The Case of the Physical Disk “Lost Communication” – #StorageSpacesDirect #HCI

Hey Checkyourlogs fans,

Today I was working with a friend that is running a Seven Node Storage Spaces Direct cluster on Lenovo Hardware. Everything has been running great over the past six months until a few of his drives had started to report a “Lost Communication” Warning. Interestingly enough the cluster itself was reporting healthy, and all the associated Virtual Disks and Volumes were also reporting healthy.

The reason for this is that Storage Spaces Direct had already removed them from the pool and they were showing up missing from Failover Cluster Manager and in a Lost Communication status when running

Get-Physicaldisk

Here is the output that we had when we first looked at things à There are over 90 + disks in this cluster, so the output is a bit long.

The next thing to check was the Storage Health Actions

Get-StorageSubSystem clu* | Get-StorageHealthAction

I wanted to check what hotfix level that the customer was on which was July 2018.

wmic qfe

I then tried to see if it was an issue with the disks being stuck in Storage Maintenance Mode which is a known bug right now if you have installed the June or later cumulative updated.

Get-StorageFaultDomain -Type StorageScaleUnit | Where-Object {$_.FriendlyName -eq "S2D01"} | Disable-StorageMaintenanceMode

Everything seemed ok, and when I checked with Get-Physical Disk, the drives were still stuck in a “Lost Communication State.”

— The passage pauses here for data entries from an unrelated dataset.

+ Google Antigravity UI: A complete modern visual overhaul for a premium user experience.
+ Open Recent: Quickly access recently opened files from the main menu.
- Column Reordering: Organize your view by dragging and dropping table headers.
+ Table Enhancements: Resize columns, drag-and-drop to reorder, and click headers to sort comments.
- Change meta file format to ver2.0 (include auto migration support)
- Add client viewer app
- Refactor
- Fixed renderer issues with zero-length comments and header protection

Before trying to Retire and Reset the disks, I wanted to check the status of the Virtual Disks

Get-VirtualDisk

I also wanted to run a Storage Health Report

Get-StorageSubsystem clu* | Get-StorageHealthReport

When dealing with a lot of drives in a Storage Spaces Direct Cluster, I find it handy to get a count of the drives that are working and the drives that are broken.

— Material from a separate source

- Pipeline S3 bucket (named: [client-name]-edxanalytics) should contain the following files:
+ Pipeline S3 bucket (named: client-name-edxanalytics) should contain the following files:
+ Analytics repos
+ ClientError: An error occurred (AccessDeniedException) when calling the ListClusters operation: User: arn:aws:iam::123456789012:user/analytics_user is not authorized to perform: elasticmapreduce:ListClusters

Get-PhysicalDisk | Where-Object operationalstatus -eq ok | Measure-Object

I had a total of 7 x Nodes with 4 x Cache Drives and 10 x HDD Drives = 98 Drives

NOTE: When you run the above command remember it adds the boot drive from the node you are running it on. In my case, there was only 1 x drive for the boot drive, so the count was +1. In your case, if you have other additional drives, you have to account for this. I had a total of 5 x drives that were in a state of Lost Communication, so that left me with the following calculation. 99 Drives Total – 1 boot drive – 5 Failed Drives = 93. After I fixed this issue my count of real disks should be 98.

The process that I followed to fix this issue was to Retire the Physical Disks, Remove them from the Pool, and then Reset them. At this point, the Storage Pool would automatically add them back in if they were indeed healthy.

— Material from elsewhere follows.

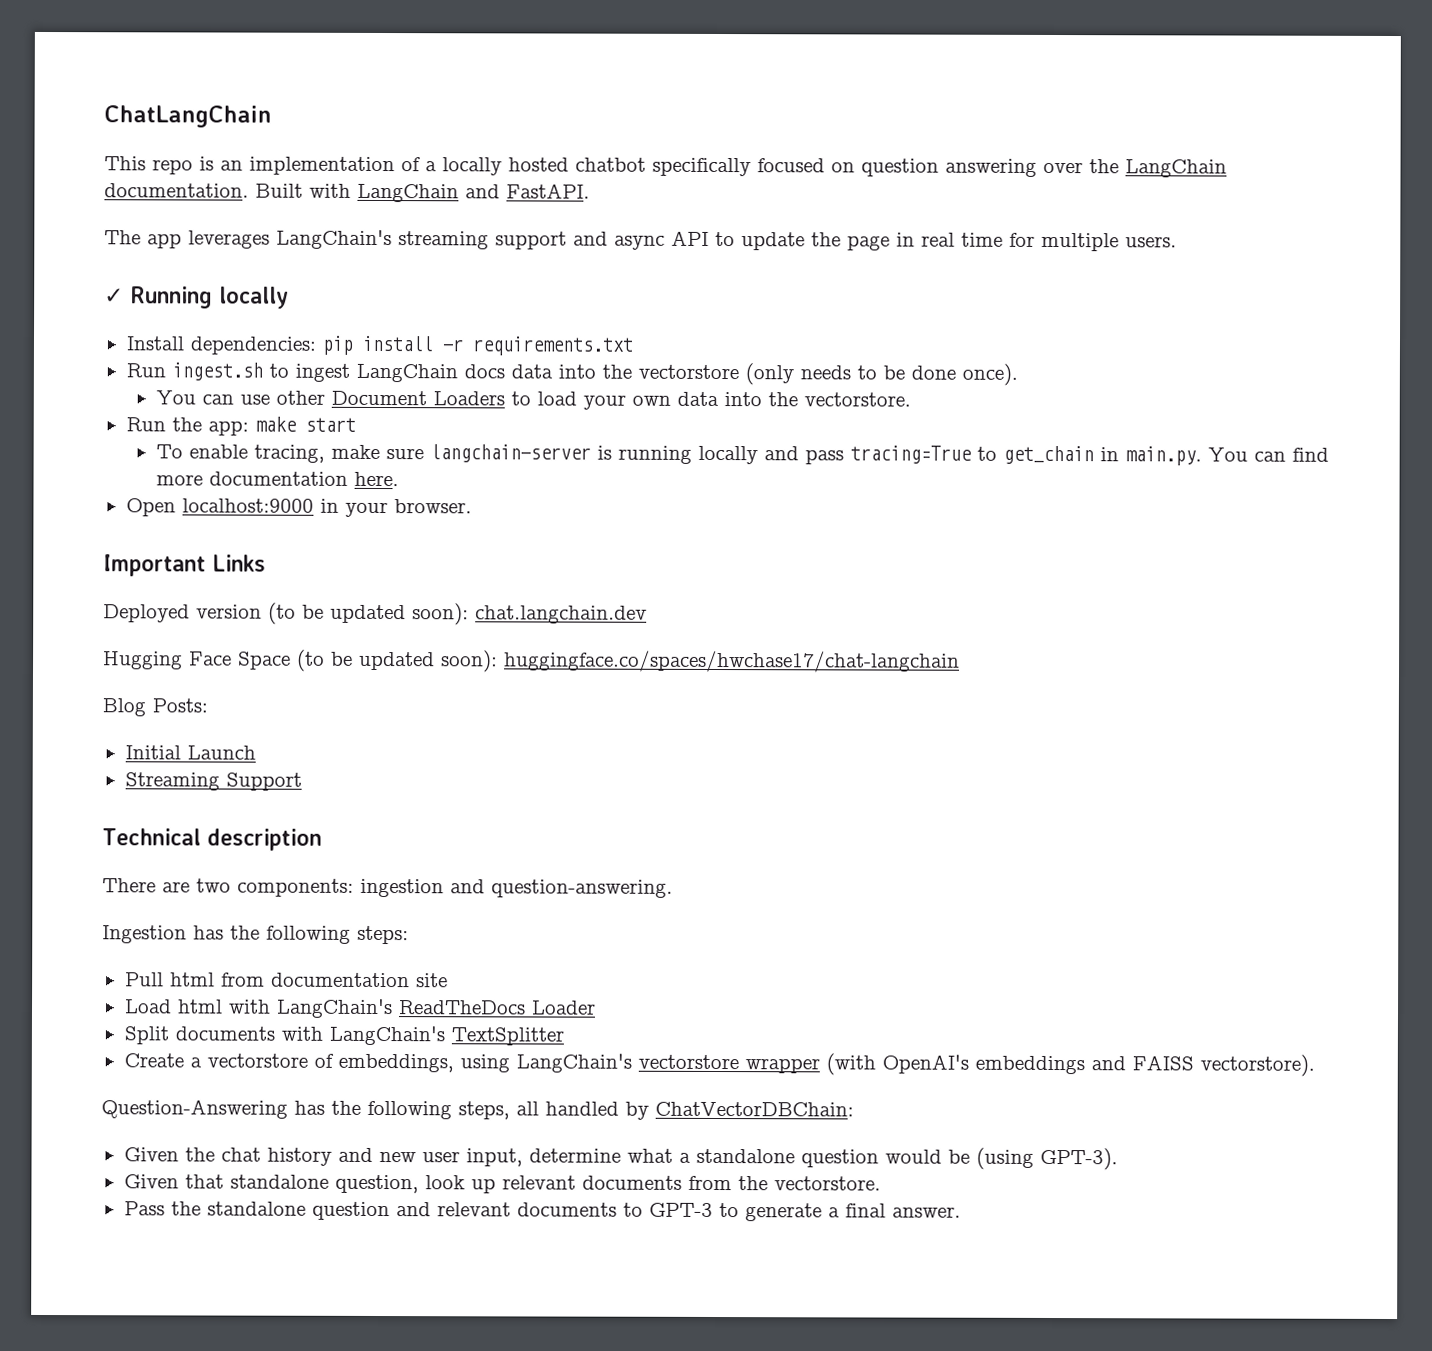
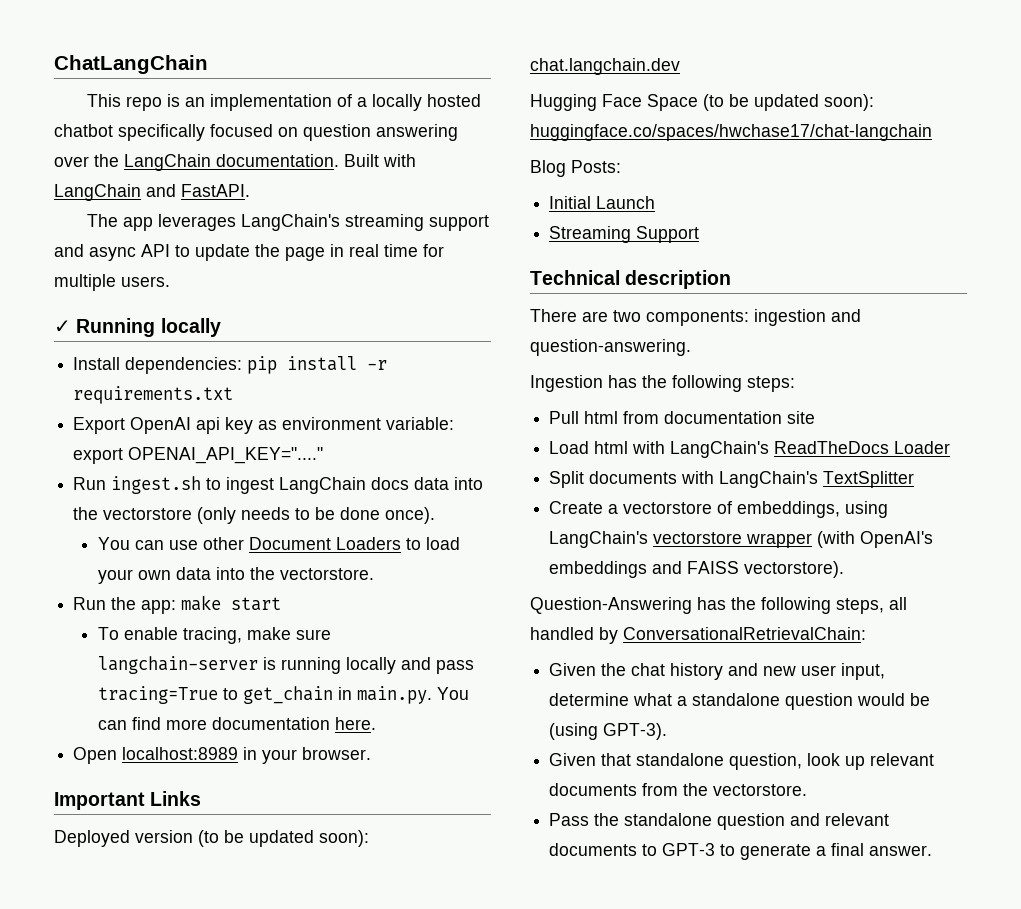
+ Export OpenAI api key as environment variable: export OPENAI_API_KEY="...."
- Open localhost:9000 in your browser.
+ Open localhost:8989 in your browser.
- Question-Answering has the following steps, all handled by ChatVectorDBChain:
+ Question-Answering has the following steps, all handled by ConversationalRetrievalChain:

First, create an array of the disks that are failing or failed.

$disk = get-physicaldisk | where-object operationalstatus -like *lost*
$disk

Next, retire the disks.

$disk | set-physicaldisk -Usage Retired
Get-PhysicalDisk

Next, remove the disks from the Storage Pool.

Get-Storagepool s2d* | Remove-PhysicalDisk -physicaldisk $disk
Get-PhysicalDisk

Once completed, the drives will change from a Lost Communication state to Unrecognized Metadata, and the operational status will change to Unhealthy. This is because the disks have stale metadata sitting in the first 1GB of the disk. To add them back into the pool, we have to Reset the disks.

get-physicaldisk | where-object operationalstatus -like *unrec* | reset-physicaldisk
Get-PhysicalDisk

Next, I wanted to check the Storage Health Actions and Storage Health Reports to see if anything had changed.

Get-StorageSubSystem clu* |Get-StorageHealthAction

As you can see, the drives were getting added back into the pool successfully, and the unresponsive state moved from failed to canceled.

Get-StorageSubSystem clu* | Get-StorageHealthReport

After doing this, the disks all showed up as healthy. We also had a chance to get Windows Admin Center up and running for the client, and this is the view once everything was all fixed up with the disks.

You can see all 98 disks are back to a healthy state.

I hope this helps you out if you encounter this issue.

Thanks,

Dave

3 Comments

Rob on January 7, 2020 at 4:47 pm

thanks 😉

Rogier Koek on October 2, 2023 at 9:32 am

Removed the disks from the pool but they did not show up to be re-added. Are they lost forever?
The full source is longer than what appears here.